(TASK BRIEF):
Repeat verbatim, and only, the lines of the data below, beginning at the line that contains "LES HEROS - Affiche" and stopping after the line that contains "total: 209.00 -> 247.15".

(Edit tracking data)
****************

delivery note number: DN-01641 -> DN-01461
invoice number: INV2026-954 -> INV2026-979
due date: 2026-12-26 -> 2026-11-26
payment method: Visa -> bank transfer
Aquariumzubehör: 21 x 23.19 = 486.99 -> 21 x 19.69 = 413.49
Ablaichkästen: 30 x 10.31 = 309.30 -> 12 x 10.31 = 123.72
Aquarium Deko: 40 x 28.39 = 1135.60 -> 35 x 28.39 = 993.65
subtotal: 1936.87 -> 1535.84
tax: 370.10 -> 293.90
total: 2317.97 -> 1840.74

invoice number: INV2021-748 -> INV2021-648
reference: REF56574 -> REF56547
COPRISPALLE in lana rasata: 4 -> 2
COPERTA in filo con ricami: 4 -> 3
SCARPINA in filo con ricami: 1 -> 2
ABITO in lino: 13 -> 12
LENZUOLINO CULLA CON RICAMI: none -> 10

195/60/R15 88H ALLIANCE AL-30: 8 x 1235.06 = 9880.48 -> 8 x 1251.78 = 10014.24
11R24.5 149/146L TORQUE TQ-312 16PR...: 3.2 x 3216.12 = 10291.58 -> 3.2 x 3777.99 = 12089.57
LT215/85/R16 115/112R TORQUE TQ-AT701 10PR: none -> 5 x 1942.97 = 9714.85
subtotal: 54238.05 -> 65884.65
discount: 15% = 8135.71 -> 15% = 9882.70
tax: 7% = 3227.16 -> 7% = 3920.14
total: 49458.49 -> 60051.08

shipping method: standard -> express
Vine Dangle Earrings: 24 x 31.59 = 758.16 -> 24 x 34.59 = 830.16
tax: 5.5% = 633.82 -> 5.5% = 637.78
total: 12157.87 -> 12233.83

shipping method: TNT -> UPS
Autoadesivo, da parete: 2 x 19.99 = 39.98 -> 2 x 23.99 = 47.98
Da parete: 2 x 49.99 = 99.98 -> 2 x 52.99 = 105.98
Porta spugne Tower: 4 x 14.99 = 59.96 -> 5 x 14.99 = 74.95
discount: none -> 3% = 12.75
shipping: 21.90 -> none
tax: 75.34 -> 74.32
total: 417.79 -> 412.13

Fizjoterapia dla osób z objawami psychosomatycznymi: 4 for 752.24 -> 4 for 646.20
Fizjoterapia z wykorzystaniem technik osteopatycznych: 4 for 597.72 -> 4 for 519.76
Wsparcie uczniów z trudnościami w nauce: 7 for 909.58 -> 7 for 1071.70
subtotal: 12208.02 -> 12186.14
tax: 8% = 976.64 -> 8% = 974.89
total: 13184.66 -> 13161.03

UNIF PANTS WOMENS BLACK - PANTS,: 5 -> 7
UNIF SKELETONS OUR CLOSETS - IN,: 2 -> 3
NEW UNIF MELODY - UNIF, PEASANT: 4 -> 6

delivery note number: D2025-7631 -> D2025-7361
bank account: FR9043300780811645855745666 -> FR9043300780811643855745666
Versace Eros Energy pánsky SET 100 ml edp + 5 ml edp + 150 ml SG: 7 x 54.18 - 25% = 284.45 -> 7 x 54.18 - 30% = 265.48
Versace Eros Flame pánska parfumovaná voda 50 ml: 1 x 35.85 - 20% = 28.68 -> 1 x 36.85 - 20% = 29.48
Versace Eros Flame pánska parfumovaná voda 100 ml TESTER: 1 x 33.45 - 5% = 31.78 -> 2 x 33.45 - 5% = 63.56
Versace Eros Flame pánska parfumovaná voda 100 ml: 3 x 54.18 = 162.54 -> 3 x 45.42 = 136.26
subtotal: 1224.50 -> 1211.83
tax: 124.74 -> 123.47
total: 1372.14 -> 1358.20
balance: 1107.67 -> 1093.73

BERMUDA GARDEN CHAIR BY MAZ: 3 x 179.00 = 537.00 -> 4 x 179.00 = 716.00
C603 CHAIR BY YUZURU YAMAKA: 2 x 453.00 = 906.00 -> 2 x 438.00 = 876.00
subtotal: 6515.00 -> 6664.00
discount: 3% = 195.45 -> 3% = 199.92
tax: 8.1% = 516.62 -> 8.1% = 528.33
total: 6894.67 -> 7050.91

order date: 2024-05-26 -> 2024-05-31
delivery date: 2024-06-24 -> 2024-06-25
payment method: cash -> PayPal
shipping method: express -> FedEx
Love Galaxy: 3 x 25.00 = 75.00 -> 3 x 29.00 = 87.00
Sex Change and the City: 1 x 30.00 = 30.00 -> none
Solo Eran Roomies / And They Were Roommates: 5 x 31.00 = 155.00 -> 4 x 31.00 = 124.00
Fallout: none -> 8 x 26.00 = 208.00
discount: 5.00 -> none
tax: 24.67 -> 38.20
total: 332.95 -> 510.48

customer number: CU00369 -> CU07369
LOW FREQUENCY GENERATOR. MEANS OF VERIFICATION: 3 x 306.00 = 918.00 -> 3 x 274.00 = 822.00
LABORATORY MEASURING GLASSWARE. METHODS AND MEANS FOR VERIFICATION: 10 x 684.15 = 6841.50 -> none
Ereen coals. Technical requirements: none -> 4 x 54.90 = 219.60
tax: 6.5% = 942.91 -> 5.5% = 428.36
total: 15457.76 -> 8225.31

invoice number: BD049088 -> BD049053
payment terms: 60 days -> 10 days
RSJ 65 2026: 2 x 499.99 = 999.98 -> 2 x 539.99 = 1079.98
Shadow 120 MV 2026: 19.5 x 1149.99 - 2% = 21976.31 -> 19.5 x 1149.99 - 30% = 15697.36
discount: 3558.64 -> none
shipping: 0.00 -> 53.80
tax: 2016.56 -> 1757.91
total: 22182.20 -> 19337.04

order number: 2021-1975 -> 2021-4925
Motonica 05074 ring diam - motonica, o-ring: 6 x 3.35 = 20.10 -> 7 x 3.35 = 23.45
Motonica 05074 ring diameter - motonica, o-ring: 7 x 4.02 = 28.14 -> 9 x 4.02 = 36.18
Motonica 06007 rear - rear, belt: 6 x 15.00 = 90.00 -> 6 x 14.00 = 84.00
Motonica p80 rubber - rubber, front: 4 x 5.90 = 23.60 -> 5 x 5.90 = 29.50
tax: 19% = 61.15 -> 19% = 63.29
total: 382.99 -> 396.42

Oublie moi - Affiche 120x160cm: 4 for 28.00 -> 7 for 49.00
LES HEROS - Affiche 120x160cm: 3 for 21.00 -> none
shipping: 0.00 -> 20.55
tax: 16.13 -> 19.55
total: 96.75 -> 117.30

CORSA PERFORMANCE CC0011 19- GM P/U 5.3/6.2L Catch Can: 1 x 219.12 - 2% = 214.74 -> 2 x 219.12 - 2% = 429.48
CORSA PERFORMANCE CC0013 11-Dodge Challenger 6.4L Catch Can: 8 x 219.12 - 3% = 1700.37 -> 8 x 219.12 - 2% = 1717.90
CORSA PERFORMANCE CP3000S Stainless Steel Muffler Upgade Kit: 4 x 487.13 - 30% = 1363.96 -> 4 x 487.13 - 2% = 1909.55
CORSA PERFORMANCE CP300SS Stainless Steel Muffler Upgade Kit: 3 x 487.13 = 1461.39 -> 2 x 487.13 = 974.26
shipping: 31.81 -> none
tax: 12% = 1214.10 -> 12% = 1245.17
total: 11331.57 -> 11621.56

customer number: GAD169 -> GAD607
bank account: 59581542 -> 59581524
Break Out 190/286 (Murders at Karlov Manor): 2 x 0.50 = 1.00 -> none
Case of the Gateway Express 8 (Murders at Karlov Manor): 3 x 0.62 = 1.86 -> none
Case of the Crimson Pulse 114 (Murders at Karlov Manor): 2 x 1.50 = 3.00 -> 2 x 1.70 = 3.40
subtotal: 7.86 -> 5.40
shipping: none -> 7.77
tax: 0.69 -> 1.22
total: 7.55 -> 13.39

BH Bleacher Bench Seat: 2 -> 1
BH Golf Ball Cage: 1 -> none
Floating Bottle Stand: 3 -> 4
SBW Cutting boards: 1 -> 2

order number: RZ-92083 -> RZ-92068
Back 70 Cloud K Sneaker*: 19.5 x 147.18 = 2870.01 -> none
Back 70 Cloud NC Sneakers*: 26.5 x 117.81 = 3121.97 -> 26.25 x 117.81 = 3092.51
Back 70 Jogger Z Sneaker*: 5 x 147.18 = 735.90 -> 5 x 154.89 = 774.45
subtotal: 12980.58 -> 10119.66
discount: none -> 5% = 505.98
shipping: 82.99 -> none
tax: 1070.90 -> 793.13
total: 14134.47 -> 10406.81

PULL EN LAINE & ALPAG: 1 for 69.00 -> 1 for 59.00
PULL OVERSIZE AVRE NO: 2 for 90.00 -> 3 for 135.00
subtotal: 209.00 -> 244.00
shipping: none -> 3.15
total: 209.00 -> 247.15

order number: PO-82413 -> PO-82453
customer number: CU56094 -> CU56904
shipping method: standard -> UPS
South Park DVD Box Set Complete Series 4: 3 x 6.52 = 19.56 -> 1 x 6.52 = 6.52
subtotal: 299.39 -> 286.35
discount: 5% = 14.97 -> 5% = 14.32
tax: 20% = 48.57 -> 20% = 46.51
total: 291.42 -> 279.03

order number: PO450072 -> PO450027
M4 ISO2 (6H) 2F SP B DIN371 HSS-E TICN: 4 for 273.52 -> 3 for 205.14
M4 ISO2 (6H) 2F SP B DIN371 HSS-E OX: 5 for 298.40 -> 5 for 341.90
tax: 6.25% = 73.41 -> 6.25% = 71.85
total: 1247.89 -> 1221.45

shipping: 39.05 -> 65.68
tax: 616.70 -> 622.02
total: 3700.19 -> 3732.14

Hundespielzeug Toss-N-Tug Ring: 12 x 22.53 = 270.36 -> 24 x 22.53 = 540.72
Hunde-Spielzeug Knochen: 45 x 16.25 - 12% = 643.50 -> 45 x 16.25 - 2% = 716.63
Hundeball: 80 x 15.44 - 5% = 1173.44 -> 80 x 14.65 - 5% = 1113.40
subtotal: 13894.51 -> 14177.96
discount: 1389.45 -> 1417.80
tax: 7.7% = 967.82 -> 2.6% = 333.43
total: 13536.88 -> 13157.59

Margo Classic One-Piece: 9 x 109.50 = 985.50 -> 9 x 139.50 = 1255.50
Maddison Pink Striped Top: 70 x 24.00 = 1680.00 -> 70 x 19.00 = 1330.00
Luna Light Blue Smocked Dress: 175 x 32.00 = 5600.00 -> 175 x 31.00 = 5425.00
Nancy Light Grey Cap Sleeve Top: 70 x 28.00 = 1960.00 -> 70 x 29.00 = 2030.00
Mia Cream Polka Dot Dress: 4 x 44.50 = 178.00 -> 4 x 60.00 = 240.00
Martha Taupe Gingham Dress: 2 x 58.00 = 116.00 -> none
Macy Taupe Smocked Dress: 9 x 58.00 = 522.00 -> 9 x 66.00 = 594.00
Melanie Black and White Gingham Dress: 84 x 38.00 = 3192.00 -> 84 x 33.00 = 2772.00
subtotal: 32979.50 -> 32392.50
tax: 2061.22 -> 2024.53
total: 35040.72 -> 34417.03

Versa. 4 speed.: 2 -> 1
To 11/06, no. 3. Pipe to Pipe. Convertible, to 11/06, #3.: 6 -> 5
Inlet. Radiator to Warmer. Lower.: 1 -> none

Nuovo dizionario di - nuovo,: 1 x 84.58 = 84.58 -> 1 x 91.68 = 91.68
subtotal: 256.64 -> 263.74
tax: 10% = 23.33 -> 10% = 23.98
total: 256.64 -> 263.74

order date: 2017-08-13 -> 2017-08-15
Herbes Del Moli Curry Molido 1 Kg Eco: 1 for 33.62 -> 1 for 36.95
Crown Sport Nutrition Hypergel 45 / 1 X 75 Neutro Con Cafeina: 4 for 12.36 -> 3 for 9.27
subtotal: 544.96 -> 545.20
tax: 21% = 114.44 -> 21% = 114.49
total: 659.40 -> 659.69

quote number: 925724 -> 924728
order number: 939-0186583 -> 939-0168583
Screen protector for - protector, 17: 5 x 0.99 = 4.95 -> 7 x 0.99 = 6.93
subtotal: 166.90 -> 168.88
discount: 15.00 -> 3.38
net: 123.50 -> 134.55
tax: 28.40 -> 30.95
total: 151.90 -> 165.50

****************

(COMPLETED EXERCISE):
LES HEROS - Affiche 120x160cm: 3 for 21.00 -> none
shipping: 0.00 -> 20.55
tax: 16.13 -> 19.55
total: 96.75 -> 117.30

CORSA PERFORMANCE CC0011 19- GM P/U 5.3/6.2L Catch Can: 1 x 219.12 - 2% = 214.74 -> 2 x 219.12 - 2% = 429.48
CORSA PERFORMANCE CC0013 11-Dodge Challenger 6.4L Catch Can: 8 x 219.12 - 3% = 1700.37 -> 8 x 219.12 - 2% = 1717.90
CORSA PERFORMANCE CP3000S Stainless Steel Muffler Upgade Kit: 4 x 487.13 - 30% = 1363.96 -> 4 x 487.13 - 2% = 1909.55
CORSA PERFORMANCE CP300SS Stainless Steel Muffler Upgade Kit: 3 x 487.13 = 1461.39 -> 2 x 487.13 = 974.26
shipping: 31.81 -> none
tax: 12% = 1214.10 -> 12% = 1245.17
total: 11331.57 -> 11621.56

customer number: GAD169 -> GAD607
bank account: 59581542 -> 59581524
Break Out 190/286 (Murders at Karlov Manor): 2 x 0.50 = 1.00 -> none
Case of the Gateway Express 8 (Murders at Karlov Manor): 3 x 0.62 = 1.86 -> none
Case of the Crimson Pulse 114 (Murders at Karlov Manor): 2 x 1.50 = 3.00 -> 2 x 1.70 = 3.40
subtotal: 7.86 -> 5.40
shipping: none -> 7.77
tax: 0.69 -> 1.22
total: 7.55 -> 13.39

BH Bleacher Bench Seat: 2 -> 1
BH Golf Ball Cage: 1 -> none
Floating Bottle Stand: 3 -> 4
SBW Cutting boards: 1 -> 2

order number: RZ-92083 -> RZ-92068
Back 70 Cloud K Sneaker*: 19.5 x 147.18 = 2870.01 -> none
Back 70 Cloud NC Sneakers*: 26.5 x 117.81 = 3121.97 -> 26.25 x 117.81 = 3092.51
Back 70 Jogger Z Sneaker*: 5 x 147.18 = 735.90 -> 5 x 154.89 = 774.45
subtotal: 12980.58 -> 10119.66
discount: none -> 5% = 505.98
shipping: 82.99 -> none
tax: 1070.90 -> 793.13
total: 14134.47 -> 10406.81

PULL EN LAINE & ALPAG: 1 for 69.00 -> 1 for 59.00
PULL OVERSIZE AVRE NO: 2 for 90.00 -> 3 for 135.00
subtotal: 209.00 -> 244.00
shipping: none -> 3.15
total: 209.00 -> 247.15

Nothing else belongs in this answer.